Deep Reinforcement Learning for Resource Allocation in Blockchain-based Federated Learning

With the development of artificial intelligence, more and more applications rely on a large amount of high-quality data. Due to data island and security concerns, most of data is scattered on various devices and difficult to obtain. Federated learning (FL) is a promising paradigm to allow distributed devices cooperating to train a shared model without sharing raw data. However, the traditional FL is easy to be attacked because of single-point failure and it cannot avoid devices uploading fake or low-quality model updates. To this end, blockchain is integrated into FL to establish a secure model training ecosystem by maintaining an immutably distributed ledger. However, different data quality of raw data, diverse energy resources of devices, and different trust degree of devices make it challenging for blockchain-enabled FL efficient and reliable.

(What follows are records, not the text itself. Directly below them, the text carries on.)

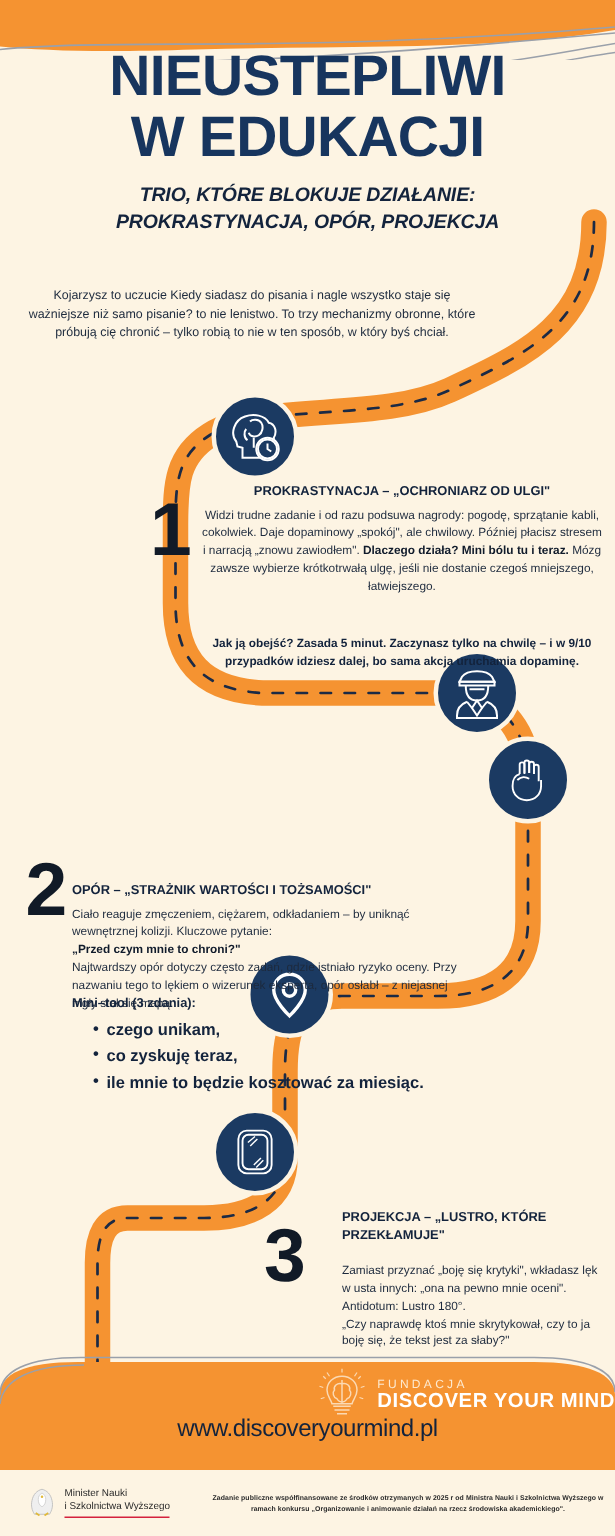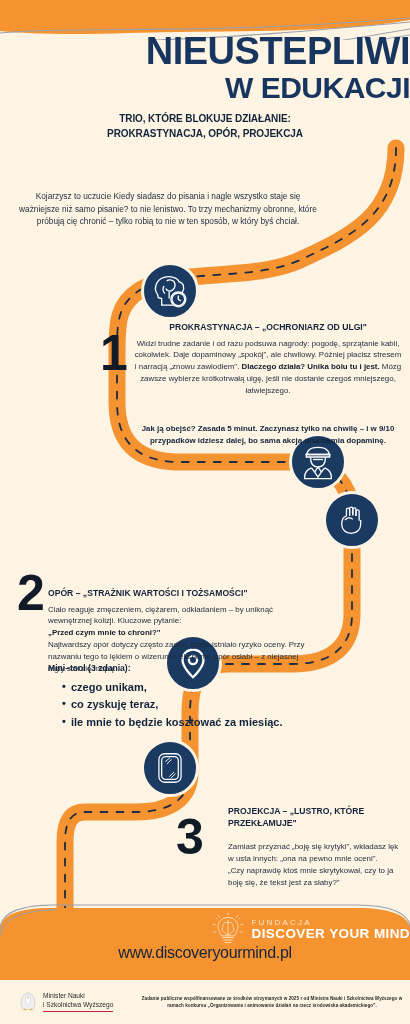--- a/index.html
+++ b/index.html
@@ -41,7 +41,6 @@
     font-weight: bold;
     letter-spacing: -0.5px;
     line-height: 1.02;
-    text-align: right;
   }
   .title-1 { font-size: 38px; }
   .title-2 { font-size: 30px; margin-top: 2px; }

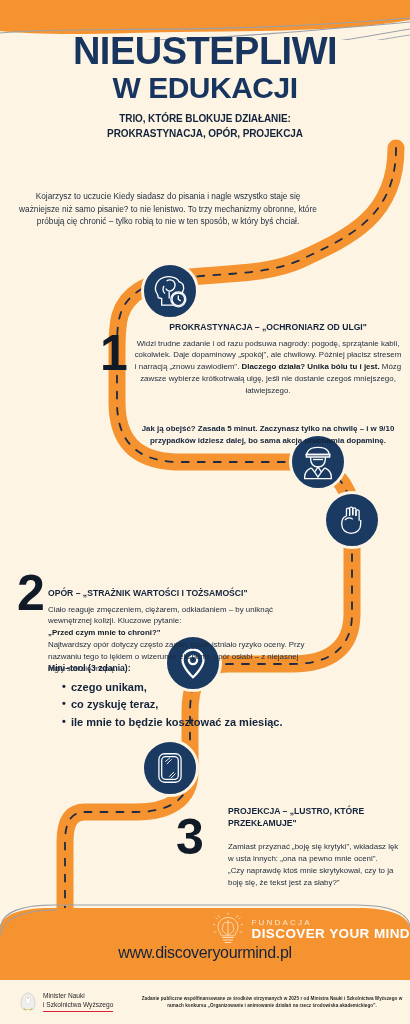--- a/index.html
+++ b/index.html
@@ -43,7 +43,7 @@
     line-height: 1.02;
   }
   .title-1 { font-size: 38px; }
-  .title-2 { font-size: 30px; margin-top: 2px; }
+  .title-2 { font-size: 38px; margin-top: 2px; }
   .subtitle {
     margin-top: 9px;
     color: #13233c;

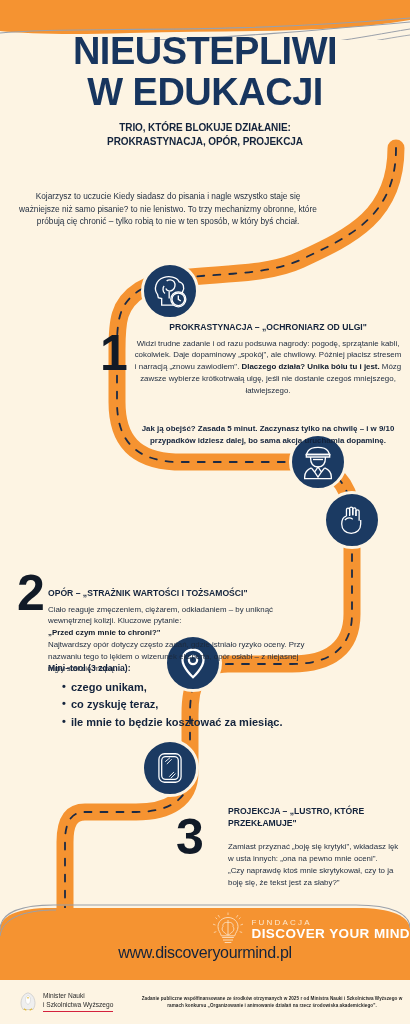--- a/index.html
+++ b/index.html
@@ -47,10 +47,11 @@
   .subtitle {
     margin-top: 9px;
     color: #13233c;
-    font-size: 10px;
+    font-size: 13px;
     font-weight: bold;
     line-height: 1.45;
     letter-spacing: -0.1px;
+    font-style: italic;
   }
 
   .intro {

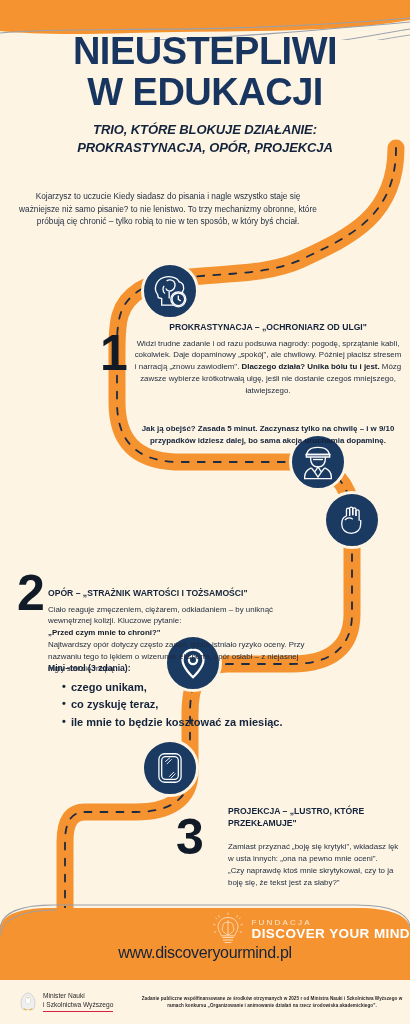--- a/index.html
+++ b/index.html
@@ -277,7 +277,7 @@
   <div class="sec-num" style="left:100px; top:328px;">1</div>
   <div class="sec center" style="left:134px; top:322px; width:268px;">
     <div class="sec-head">PROKRASTYNACJA – „OCHRONIARZ OD ULGI"</div>
-    <div class="sec-body"><span>Widzi trudne zadanie i od razu podsuwa nagrody: pogodę, sprzątanie kabli, cokolwiek. Daje dopaminowy „spokój", ale chwilowy. Później płacisz stresem i narracją „znowu zawiodłem". </span><b>Dlaczego działa? Unika bólu tu i jest.</b><span> Mózg zawsze wybierze krótkotrwałą ulgę, jeśli nie dostanie czegoś mniejszego, łatwiejszego.</span></div>
+    <div class="sec-body"><span>Widzi trudne zadanie i od razu podsuwa nagrody: pogodę, sprzątanie kabli, cokolwiek. Daje dopaminowy „spokój", ale chwilowy. Później płacisz stresem i narracją „znowu zawiodłem". </span><b>Dlaczego działa? Mini bólu tu i teraz.</b><span> Mózg zawsze wybierze krótkotrwałą ulgę, jeśli nie dostanie czegoś mniejszego, łatwiejszego.</span></div>
     <div class="sec-extra">Jak ją obejść? Zasada 5 minut. Zaczynasz tylko na chwilę – i w 9/10 przypadków idziesz dalej, bo sama akcja uruchamia dopaminę.</div>
   </div>
 

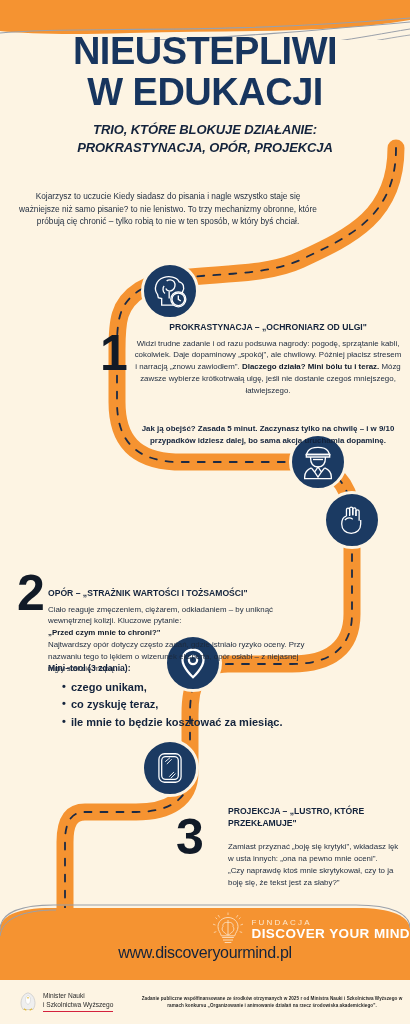--- a/index.html
+++ b/index.html
@@ -306,6 +306,7 @@
   <div class="sec left" style="left:228px; top:806px; width:178px;">
     <div class="sec-body">
       <span class="blk">Zamiast przyznać „boję się krytyki", wkładasz lęk w usta innych: „ona na pewno mnie oceni".</span>
+      <span class="blk">Antidotum: Lustro 180°.</span>
       <span class="blk">„Czy naprawdę ktoś mnie skrytykował, czy to ja boję się, że tekst jest za słaby?"</span>
     </div>
   </div>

Therefore, in this paper, we design a fine-grained resource allocation scheme for blockchain-enabled FL with considering the credit of devices, data quality, and energy resources. We first propose a credit-based blockchain-enabled FL to jointly execute FL training and blockchain establishment. Then we formulate the resource allocation problem with considering credit, data quality, precision, latency, and energy resources. A deep-reinforcement learning based algorithm is designed to solve the problem, and BlockSim is used to build the blockchain-enabled FL platform. Simulation results demonstrate the effectiveness of our proposed scheme on precision, latency and energy consumption, compared with traditional blockchain-enabled FL.